Exposed: The cowardly groom jailed after head-butting bride on their wedding night
Husband Darren McGeown gets jail term after CCTV shows him hitting new wife with his head and fist hours after saying ‘I do’
This is the cowardly groom who head-butted his bride on his wedding night.
Not content with that shocking behaviour, Darren McGeown then slammed his so-called beloved against the wall outside of the bridal suite – almost tearing her wedding dress off, a court heard on Friday.
Jailing the shame-faced 30-year-old for four months, District Judge Bernie Kelly told him: “There were several violent attacks upon this lady that you perpetrated on her wedding day...on her wedding day...to you.
“And your three children were at that wedding,” said the horrified judge.
“Domestic violence is a scourge in society. It is shocking to find someone of your age in court for it because I would have liked to have thought that by your generation, there would be a greater understanding of how unacceptable any form of violence within a domestic setting is.”

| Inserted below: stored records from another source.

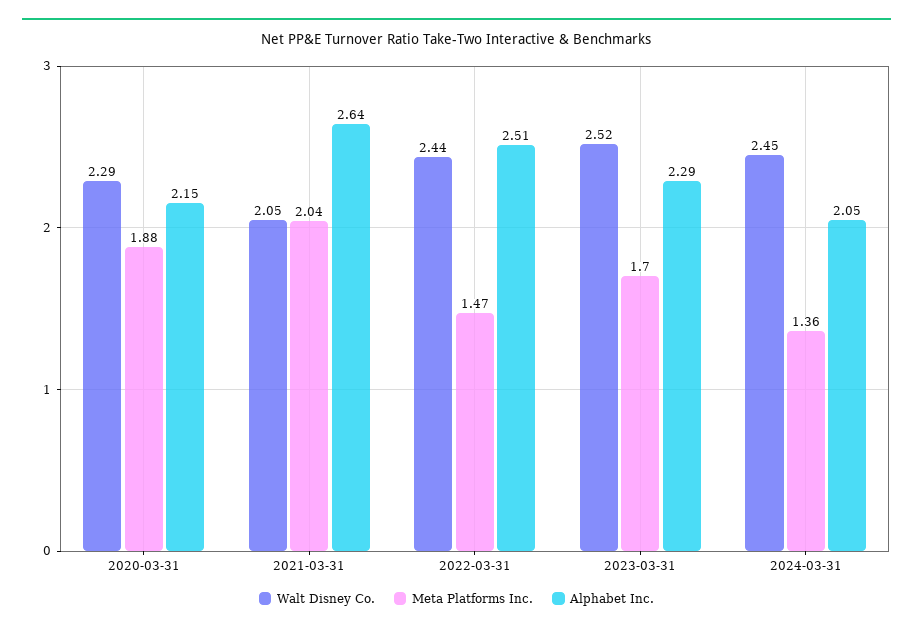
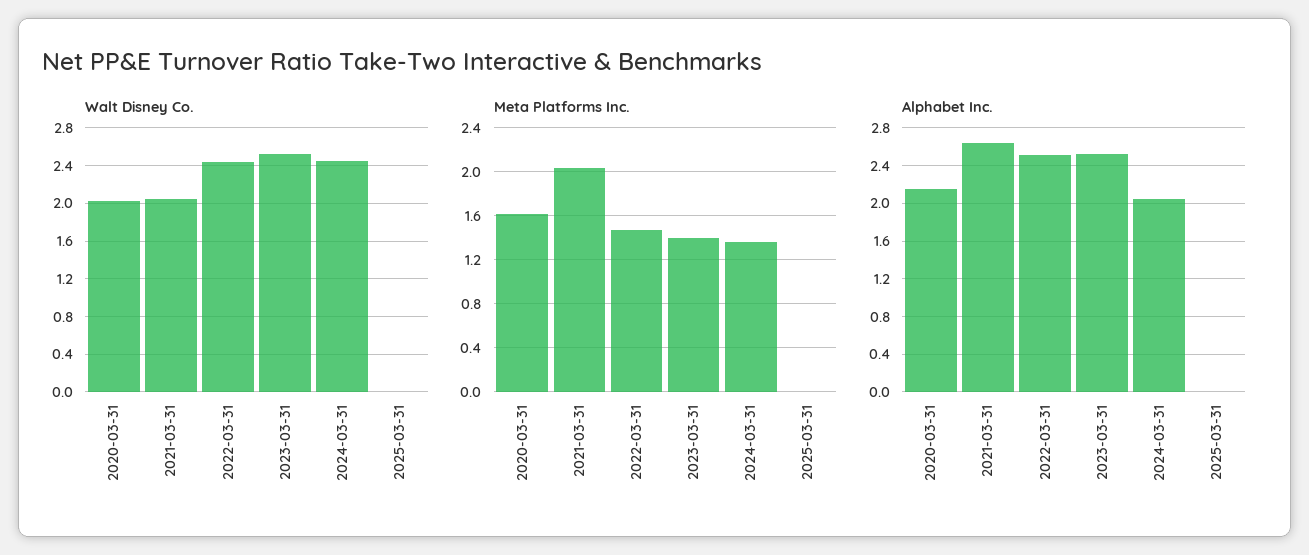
Walt Disney Co., 2020-03-31: 2.29 -> 2
Meta Platforms Inc., 2020-03-31: 1.88 -> 1.6
Meta Platforms Inc., 2023-03-31: 1.7 -> 1.4
Alphabet Inc., 2023-03-31: 2.29 -> 2.5
Walt Disney Co., 2025-03-31: none -> 0
Meta Platforms Inc., 2025-03-31: none -> 0
Alphabet Inc., 2025-03-31: none -> 0

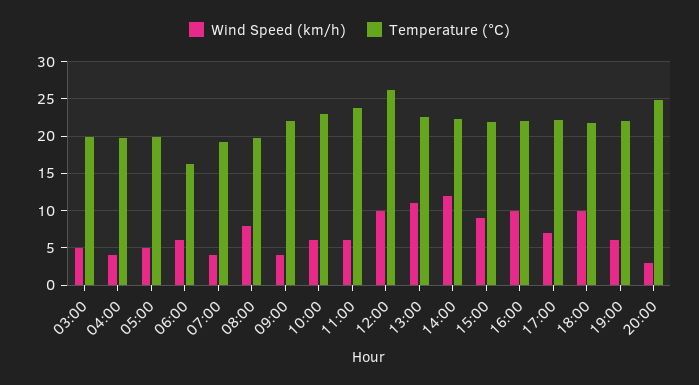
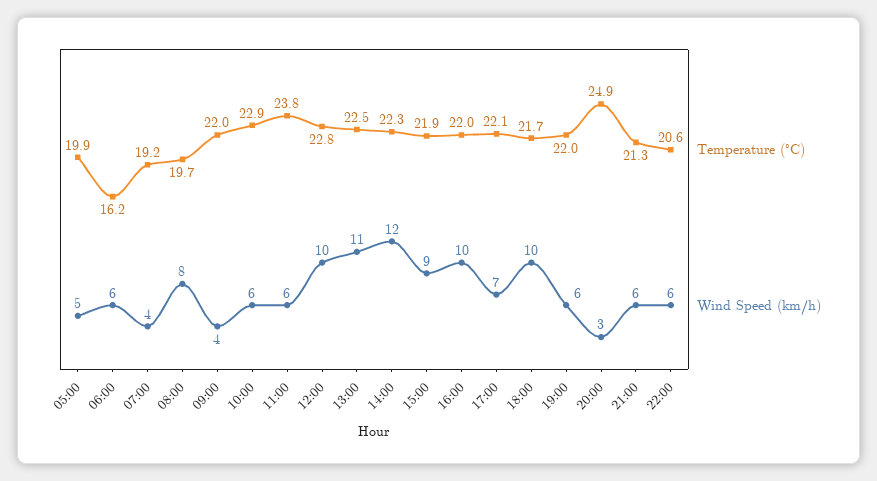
Wind Speed (km/h), 03:00: 5 -> none
Temperature (°C), 03:00: 20 -> none
Wind Speed (km/h), 04:00: 4 -> none
Temperature (°C), 04:00: 20 -> none
Temperature (°C), 12:00: 26 -> 22.8
Temperature (°C), 21:00: none -> 21.3
Wind Speed (km/h), 21:00: none -> 6
Temperature (°C), 22:00: none -> 20.6
Wind Speed (km/h), 22:00: none -> 6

McGeown, with an address at Railway Street in Armagh, had entered a guilty plea to causing actual bodily harm to his wife within hours of them saying ‘I do’ on August 27 last year.
Darren McGeown
A prosecuting lawyer outlined how cops were called to an ongoing fight at the Seagoe Hotel in Portadown that night but by the time they arrived “all was calm”.
As the officers walked through the guests at the reception, “no one made themselves known to police as victims of an assault nor did police observe any injuries”.
“Staff then advised police that the groom, Mr McGeown, had come into the main wedding room, was very erratic and appeared to be starting a fight,” said the lawyer.
He added that when the police went to the bridal suite, “it was immediately apparent she had swelling and redness to her left cheekbone which had affected the shape of her eye”.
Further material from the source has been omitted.